Michael Gira foi também o primeiro traficante de droga... talvez tenha feito o mesmo que o grande Peter.
Only Ones tinha uma aura de romantismo decadente,
Perrett como um anti-herói viciado em literatura, letras sobre o vício, a perda, o desejo, a autodestruição, uma vida pessoal caótica que alimentava a narrativa.
A imprensa britânica dos anos 80 adorava exagerar as histórias sobre drogas — sobretudo quando envolviam figuras de culto como Perrett.
Os dois primeiros álbuns dos Only Ones foram inteiramente financiados pelo tráfico de droga de Peter Perrett. Por isso, fizemos exatamente o que queríamos e simplesmente entregámos os nossos álbuns inteiros à CBS.
Out There I'm the Night não é sobre uma rapariga, mas sobre o seu gato perdido.
Peter Perrett estava profundamente envolvido com drogas no final dos anos 70 — consumo pesado, círculo de tráfico de droga, vida caótica.
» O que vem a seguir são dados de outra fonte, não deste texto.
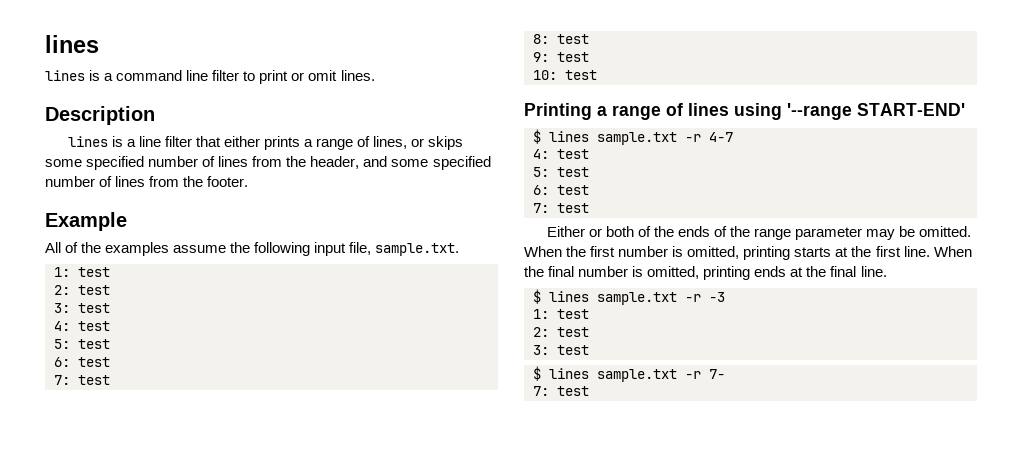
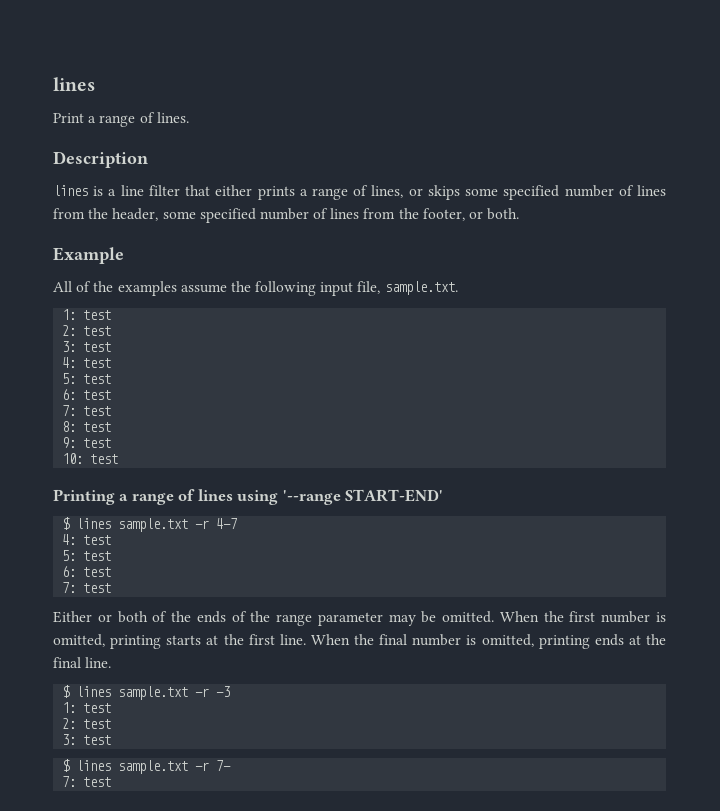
- lines is a command line filter to print or omit lines.
+ Print a range of lines.
- lines is a line filter that either prints a range of lines, or skips some specified number of lines from the header, and some specified number of lines from the footer.
+ lines is a line filter that either prints a range of lines, or skips some specified number of lines from the header, some specified number of lines from the footer, or both.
O próprio admitiu em entrevistas que ganhava dinheiro "de formas frequentes", usava esse dinheiro para sobreviver e que isso lhe permitia sustentar a banda nos primeiros tempos.
Parte do dinheiro que manteve o Só Vivos à tona veio do tráfico de droga.
The Only Ones (1978)
Even Snakes Shine (1979)
Perrett financiou com dinheiro vindo de onde veio — das primeiras demos, os primeiros ensaios, o período pré-CBS e a sobrevivência da banda antes do contrato.
Gira tinha um passado criminoso, uma vida difícil, histórias de prisão e uma adolescência na América Latina em ambientes violentos.